Я не терзался моральными предрассудками. Я составлял план. Место, которое я выбрал для своих утренних водных процедур, было достаточно безлюдным. Тут не было никаких построек, и дорога проходила довольно далеко. Сюда могут приехать на пикник на выходные, или рыбаки могут выбрать это место, что бы закинуть удочку. Возможно, тут устраивают пьянки и употребляют наркотики молодежные компании, но не думаю, что это происходит с завидной регулярностью. Из всего этого напрашивается очевидный вывод – труп, спрятанный в этих местах должен долгое время оставаться ненайденным. А если этот труп с камнем на шее отправить на речное дно, то первым, кто его обнаружит, будет десятилетний мальчик, что годы спустя будет нырять тут с маской. Все это внушало надежду, но было одно обстоятельство, которое все портило. Шанс обнаружить незадачливо прогуливающегося человека в этих местах стремился к нулю.
Солнце поднялось уже достаточно высоко, но его не было видно на небе. Высокие дома закрывали собой его диск, и только по редким алым облакам я мог определить, где находится восток.
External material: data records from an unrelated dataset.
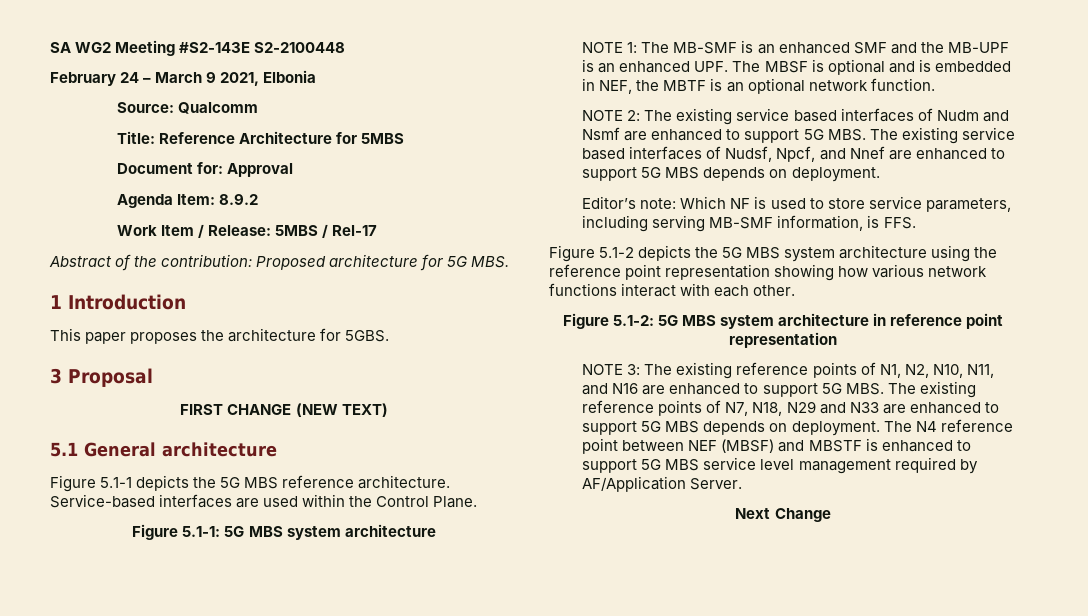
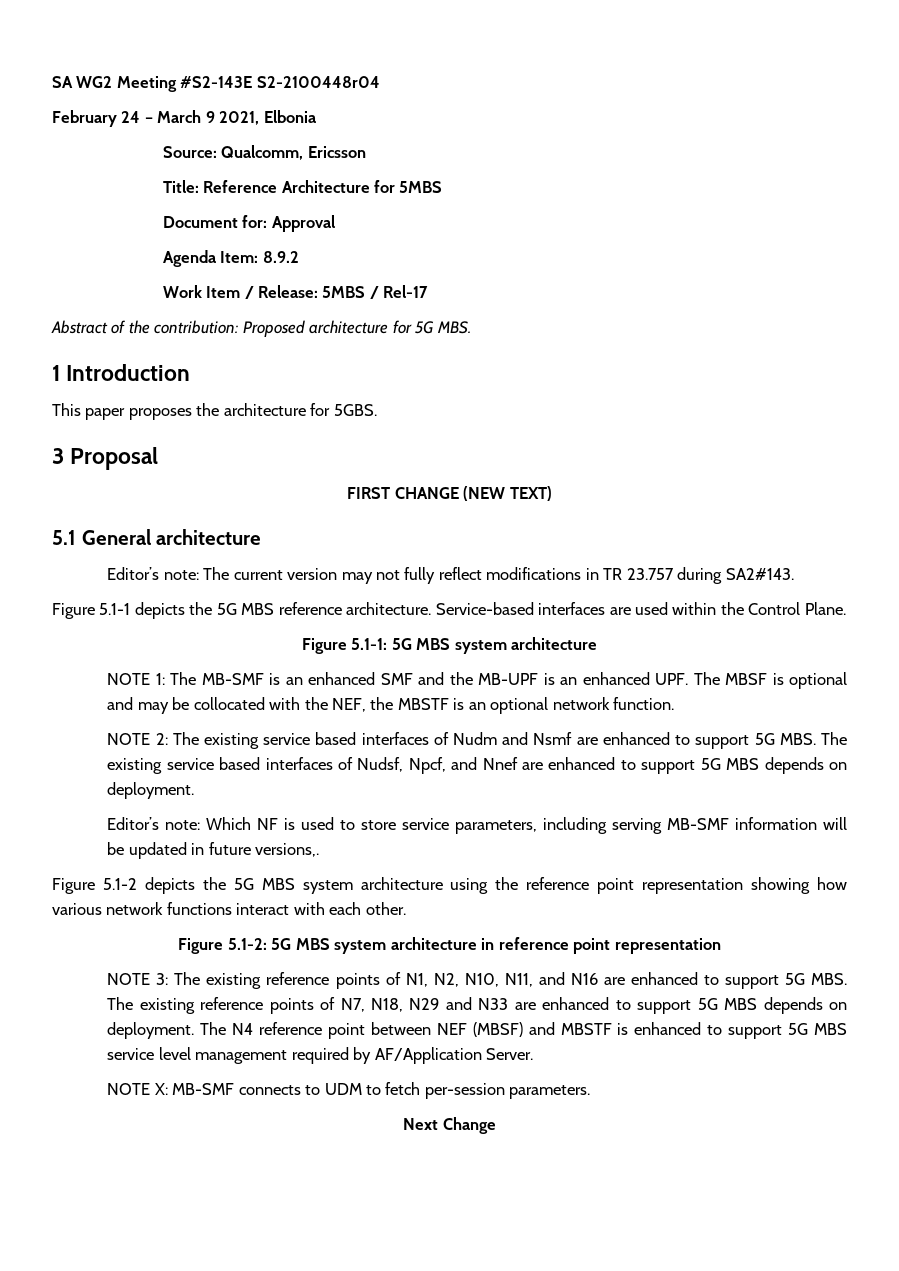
- SA WG2 Meeting #S2-143E S2-2100448
+ SA WG2 Meeting #S2-143E S2-2100448r04
- Source: Qualcomm
+ Source: Qualcomm, Ericsson
+ Editor’s note: The current version may not fully reflect modifications in TR 23.757 during SA2#143.
- NOTE 1: The MB-SMF is an enhanced SMF and the MB-UPF is an enhanced UPF. The MBSF is optional and is embedded in NEF, the MBTF is an optional network function.
+ NOTE 1: The MB-SMF is an enhanced SMF and the MB-UPF is an enhanced UPF. The MBSF is optional and may be collocated with the NEF, the MBSTF is an optional network function.
- Editor’s note: Which NF is used to store service parameters, including serving MB-SMF information, is FFS.
+ Editor’s note: Which NF is used to store service parameters, including serving MB-SMF information will be updated in future versions,.
+ NOTE X: MB-SMF connects to UDM to fetch per-session parameters.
Я стоял полностью обнаженный, подставляя свое тело легкому беспощадному ветерку, и понимал, что у меня нет другого выхода, кроме как искать человека, чья жизнь может сослужить мне хорошую службу. В эту минуту я не видел будущего, и не имел ни малейшего представления, что произойдет через несколько часов. Как мой первобытный предок, я был обеспокоен только сиюминутным вопросом выживания. Как и он, я собирался пойти на охоту, пока сонная дичь идет на пастбище. Я не знал, кого я могу встретить по пути, каждый взгляд в мою сторону будет подозрительным. Единственное, что я имел, это штаны в пятнах засохшей крови, и ботинки, которые ослепительно сияли, если бы их носил кто угодно кроме меня. Как я и ожидал, надеть штаны было чрезвычайно трудно. Только через пять минут меня удалось застигнуть на них пуговицу. Я натянул ботинки на окоченевшие ноги и даже не пытался завязать шнурки. Рубашку я забросил куда то в заросли камышей и сейчас я пожалел об этом. Какая бы она ни был, лучше с ней, чем без нее. Шрамы, каких было множество на моих руках и плечах, посинели от холода, переплетаясь замысловатым узором.
Я делал один шаг за другим, а ботинки с не завязанными шнурками слегка болтались на моих ногах. Я подумал о том, что убил очень много людей, разными способами и в разных обстоятельствах, и имел опыт, которым мог похвастаться не каждый. Если трупы восстанут из могил на моем кладбище, то их хватит на дешевый фильм про зомби. Однако, не смотря на все это, я чувствовал волнение. Это не было волнение, как перед охотой, как предвкушение. Это было волнение как неуверенность и страх. Я чувствовал себя как в первый учебный день в новой школе, единственная надежда, что успеешь ударить первым. Я волновался, но знал – убийство дело не хитрое. Мало кто из людей подозревает ближнего своего. Нет ничего проще, чем подойти к человеку и ударить его ножом. Жаль, то у меня нет ножа.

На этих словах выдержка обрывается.